Lesson learned: Give voice to your insides. Or at the very least, challenge your thoughts about silencing them. Is it really about now? Or are you still being the good girl who doesn't want to rock the boat?
"Maybe, for now, the only right decision is to stop making decisions." There are plenty of sites out there for betrayed wives that offer up a prescription for a marriage in crisis. Some insist the only option is to dump the guy. Others push a marriage-is-sacred agenda. As you all know, I don't presume to know what's right for anyone but me (and I'm often not so sure about me). But this idea that we need to immediately do something in the wake of betrayal forces so many of us who are paralyzed by anxiety, or reeling from the shock to wonder what's wrong with us. Surely this is a no-brainer, right? We should stay. Or go. Or...something. Anything but just sit with our pain and see if the right path reveals itself with time and consideration and a gentle tending to our own hearts.

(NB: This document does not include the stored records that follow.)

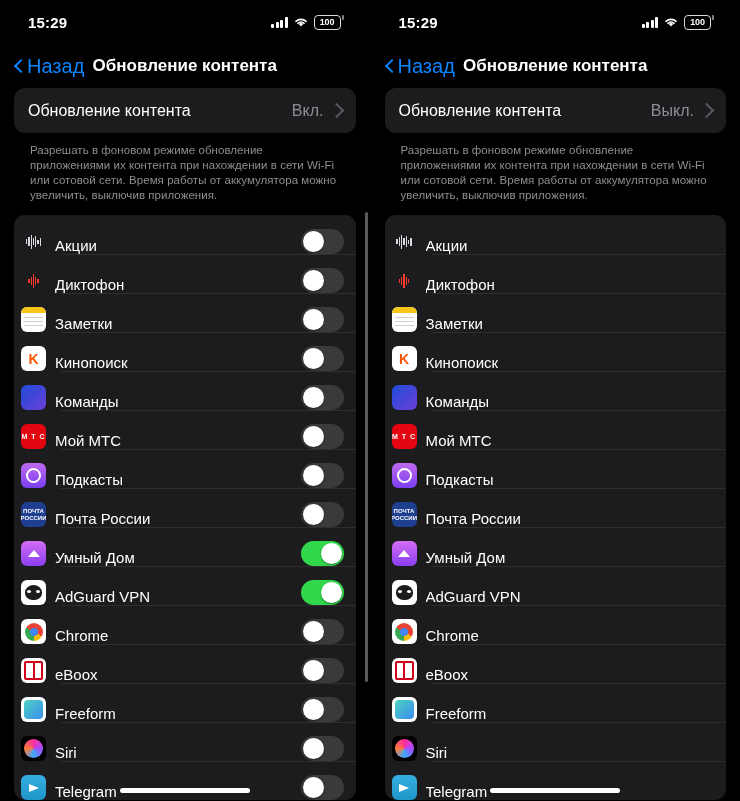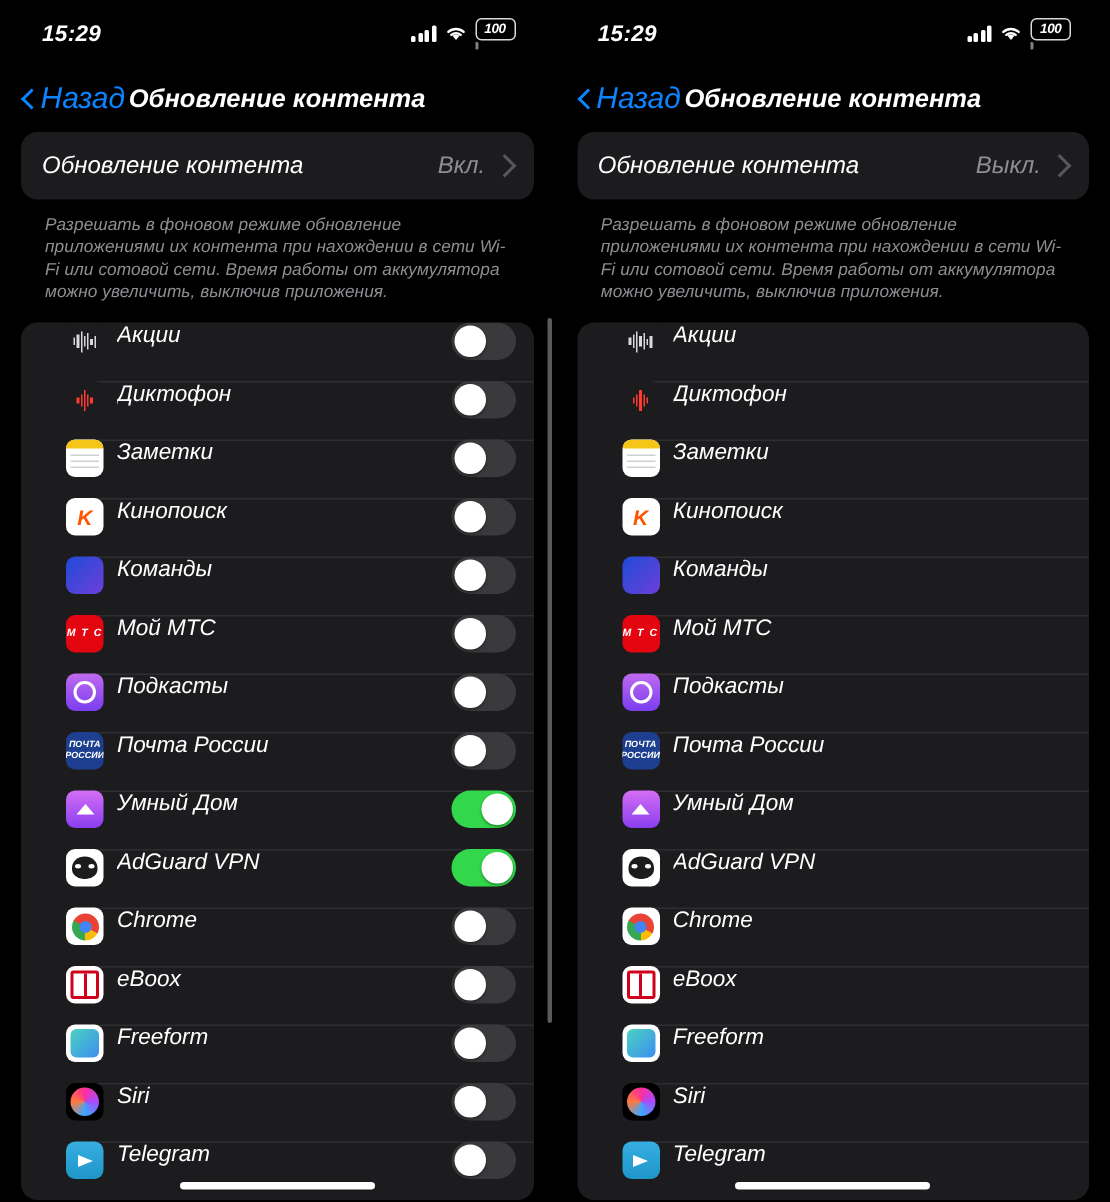--- a/index.html
+++ b/index.html
@@ -19,7 +19,6 @@
     display: flex;
     width: 740px;
     height: 801px;
-    font-style: italic;
   }
   .phone {
     width: 370px;

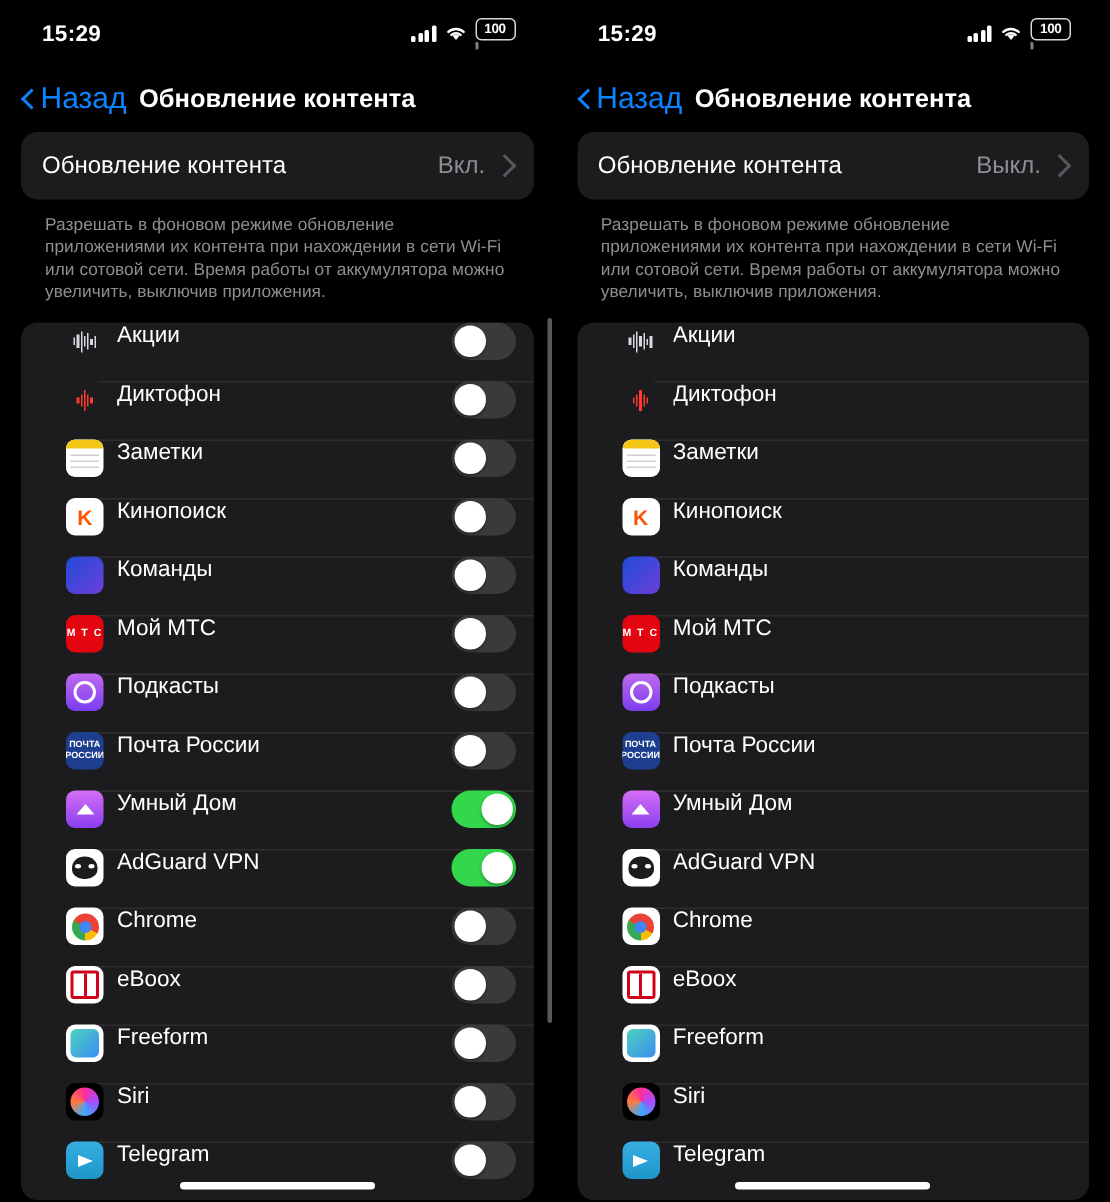--- a/index.html
+++ b/index.html
@@ -75,7 +75,6 @@
     display: flex;
     align-items: flex-start;
     gap: 1px;
-    flex-direction: column;
   }
   .battery-body {
     width: 25px;

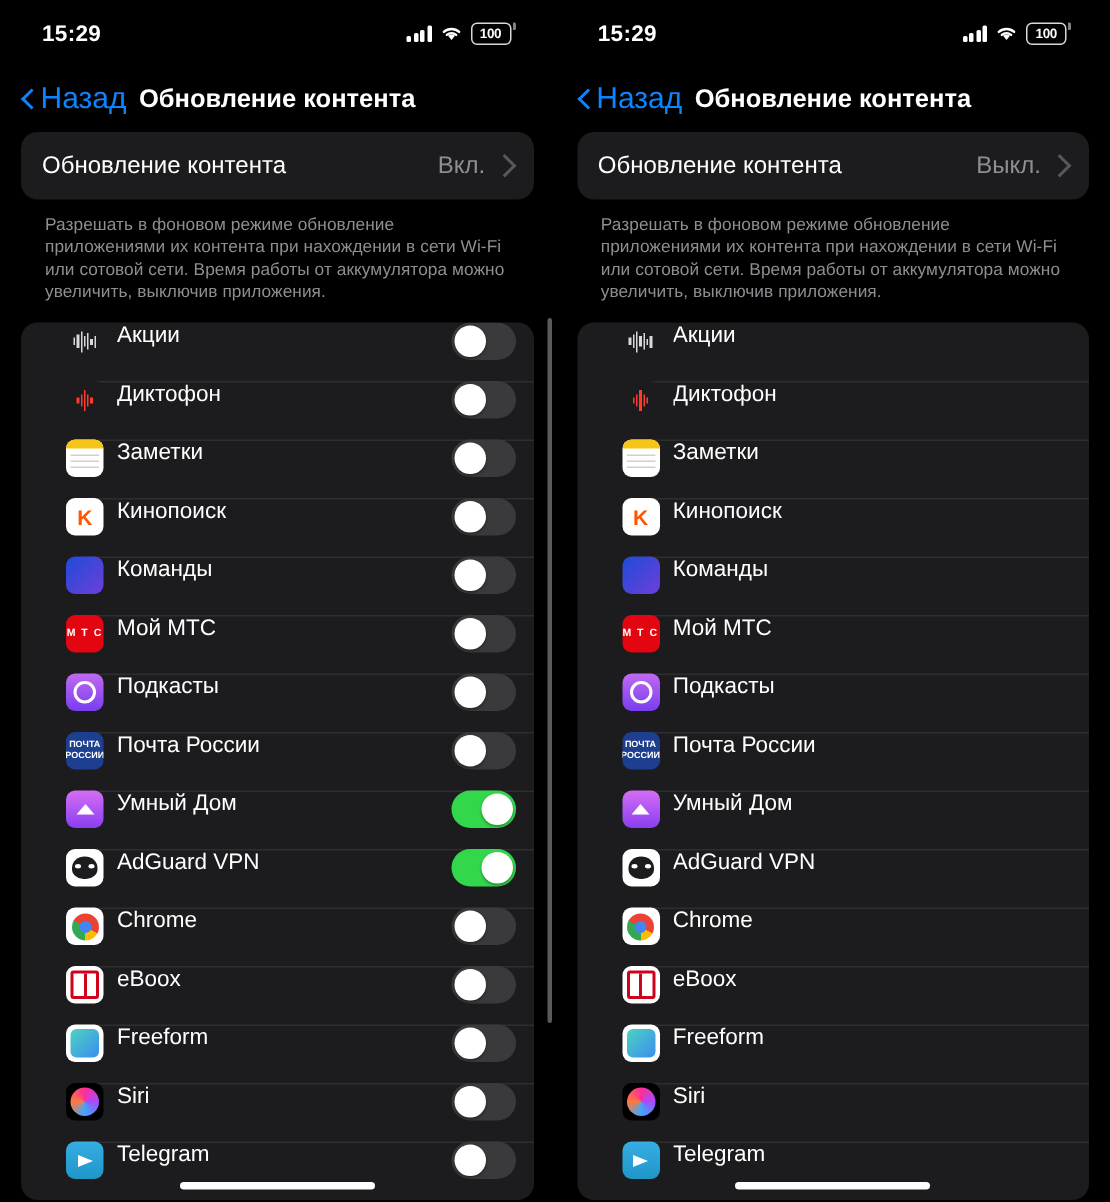--- a/index.html
+++ b/index.html
@@ -193,8 +193,8 @@
   .row {
     height: 39px;
     display: flex;
-    align-items: flex-start;
-    padding-left: 30px;
+    align-items: flex-end;
+    padding-left: 7px;
     padding-right: 12px;
     position: relative;
     box-sizing: border-box;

Lesson Learned: As Doyle Melton writes, "I'm trying to fix my pain with certainty, as if I'm one right choice away from relief. I'm stuck in anxiety quicksand: The harder I try to climb my way out, the lower I sink. The only way to survive is to make no sudden movements, to get comfortable with discomfort, and to find peace without answers."
"We started out as ultrasensitive truth-tellers. We saw everyone around us smiling and repeating "I'm fine! I'm fine! I'm fine!" and we found ourselves unable to join them in all the pretending." This passage stopped me cold. I know there are plenty of emotionally healthy women on this site who's husbands are less so but I cast my lot in with the ultrasensitive truth-tellers who've spent a great deal of their lives being told they're "too sensitive", that they expect "too much", that they should just sit there and look pretty and not expect anyone to care about what's going on inside. My 20s were dedicated to numbing my own anxiety with booze and a crappy boyfriend because admitting my pain sounded self-indulgent. I was a white, middle-class, university-educated woman. What did I have to feel sorry for myself about? I went to therapy, which certainly helped but I buried so much of that pain that it didn't emerge until my husband's affair. And then, it emerged with the thunderous roar of a wounded animal. All that fear – that I wasn't worth loving, that there was something wrong with me, that I didn't deserve good things to happen, that I couldn't trust anyone, that I would always be left for something/someone better – refused to stay buried any longer.
Lesson Learned: And so my healing wasn't just about my husband's betrayal, but my mother's and my father's. And, most of us, the ways in which I'd betrayed myself.
And that's the best part of Love Warrior. It's a love story to ourselves. It's about learning to value our own voice. It's about paying attention to our own hearts. It's about all the things we talk about on this site – holding ourselves with the deepest compassion.